Complete Lambda Script

import boto3
import json
import logging

logger = logging.getLogger()
logger.setLevel(logging.INFO)

# Known root account actions that are acceptable (e.g., automated billing scripts)
# Add your authorized IPs or event names here
AUTHORIZED_ROOT_EVENTS = {
    "GetBillingData",         # Billing automation
    "ListBillingReports",
}
AUTHORIZED_SOURCE_IPS = {
    # Add your corporate IPs here
    # "203.0.113.10",
}

SNS_TOPIC_ARN = "arn:aws:sns:us-east-1:123456789012:security-critical-alerts"

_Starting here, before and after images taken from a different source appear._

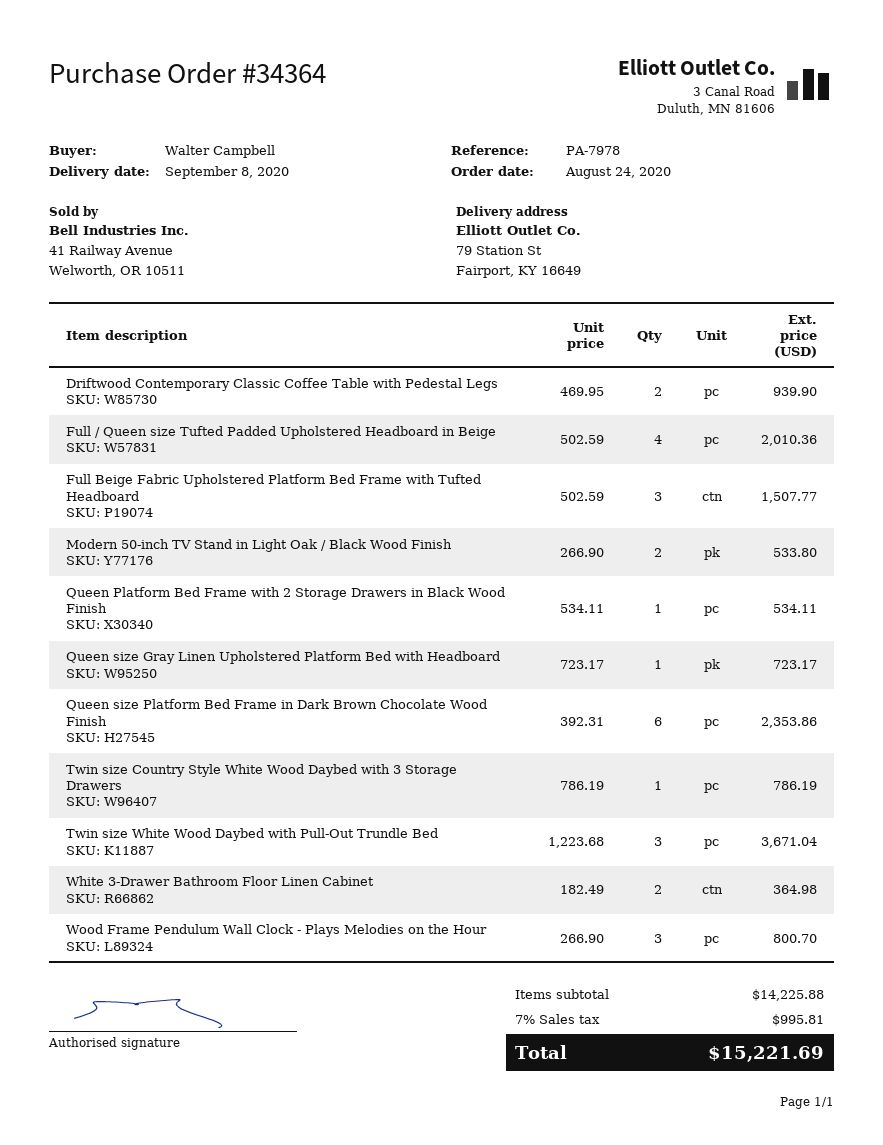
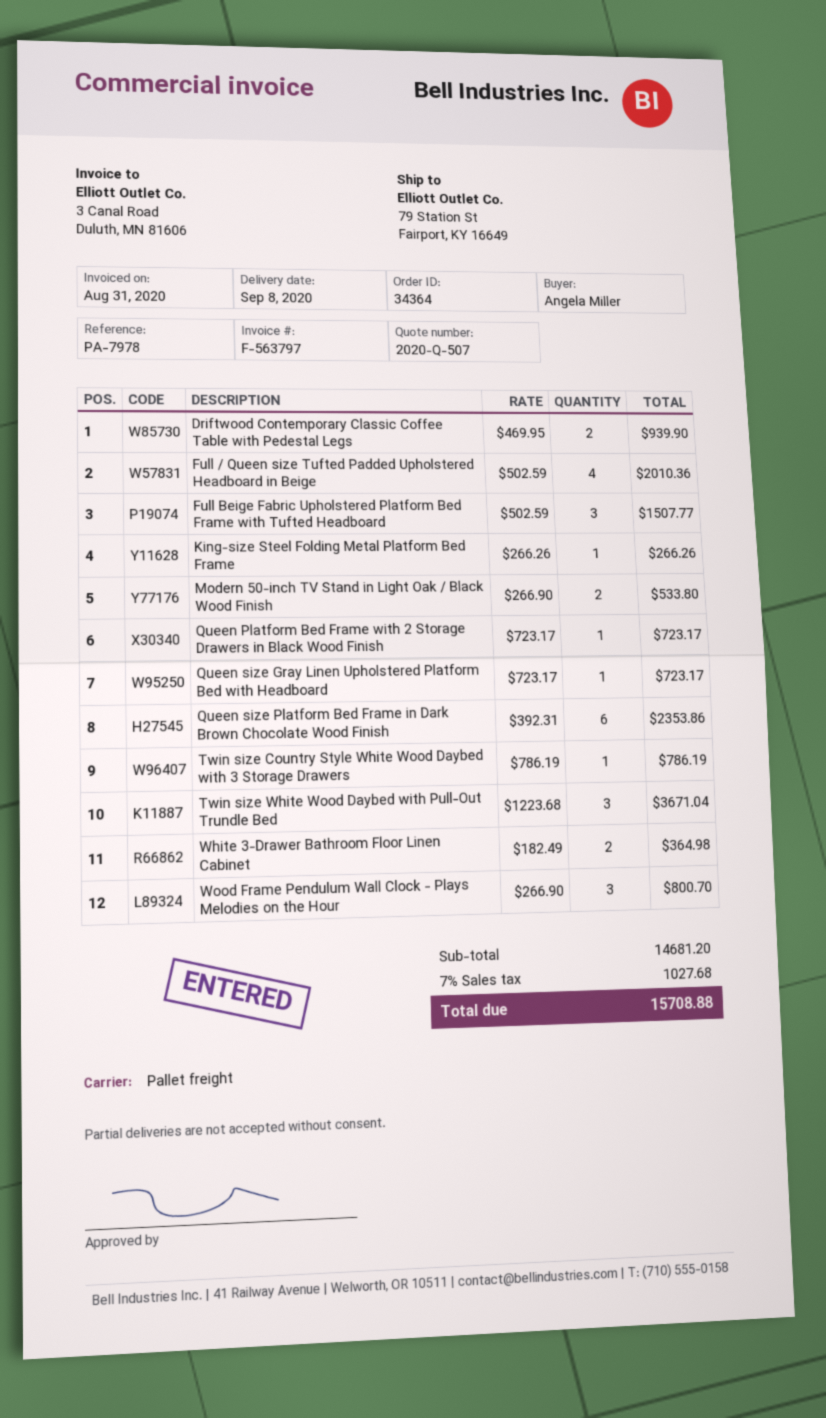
ordered by: Walter Campbell -> Angela Miller
Queen Platform Bed Frame with 2 Storage Drawers in Black Wood Finish: 1 x 534.11 = 534.11 -> 1 x 723.17 = 723.17
King-size Steel Folding Metal Platform Bed Frame: none -> 1 x 266.26 = 266.26
subtotal: 14225.88 -> 14681.20
tax: 7% = 995.81 -> 7% = 1027.68
total: 15221.69 -> 15708.88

def lambda_handler(event: dict, context) -> dict:
    """
    EventBridge delivers events in this structure when triggered
    by a CloudTrail API call:

    event = {
      "version": "0",
      "id": "...",
      "source": "aws.cloudtrail",
      "detail-type": "AWS API Call via CloudTrail",
      "detail": {
        "eventVersion": "1.08",
        "userIdentity": {
          "type": "Root",
          "principalId": "123456789012",
          "arn": "arn:aws:iam::123456789012:root",
          "accountId": "123456789012"
        },
        "eventTime": "2025-01-20T14:30:00Z",
        "eventName": "ConsoleLogin",
        "eventSource": "signin.amazonaws.com",
        "sourceIPAddress": "203.0.113.5",
        "userAgent": "Mozilla/5.0...",
        "awsRegion": "us-east-1",
        "requestParameters": null,
        "responseElements": {"ConsoleLogin": "Success"}
      }
    }

    event["detail"] contains the raw CloudTrail event fields.
    """
    sns   = boto3.client("sns")
    detail = event.get("detail", {})

    # ── Extract key fields ─────────────────────────────────────────
    event_name   = detail.get("eventName",      "Unknown")
    event_source = detail.get("eventSource",    "Unknown")
    source_ip    = detail.get("sourceIPAddress","Unknown")
    user_agent   = detail.get("userAgent",      "Unknown")
    event_time   = detail.get("eventTime",      "Unknown")
    aws_region   = detail.get("awsRegion",      "Unknown")
    account_id   = detail.get("userIdentity", {}).get("accountId", "Unknown")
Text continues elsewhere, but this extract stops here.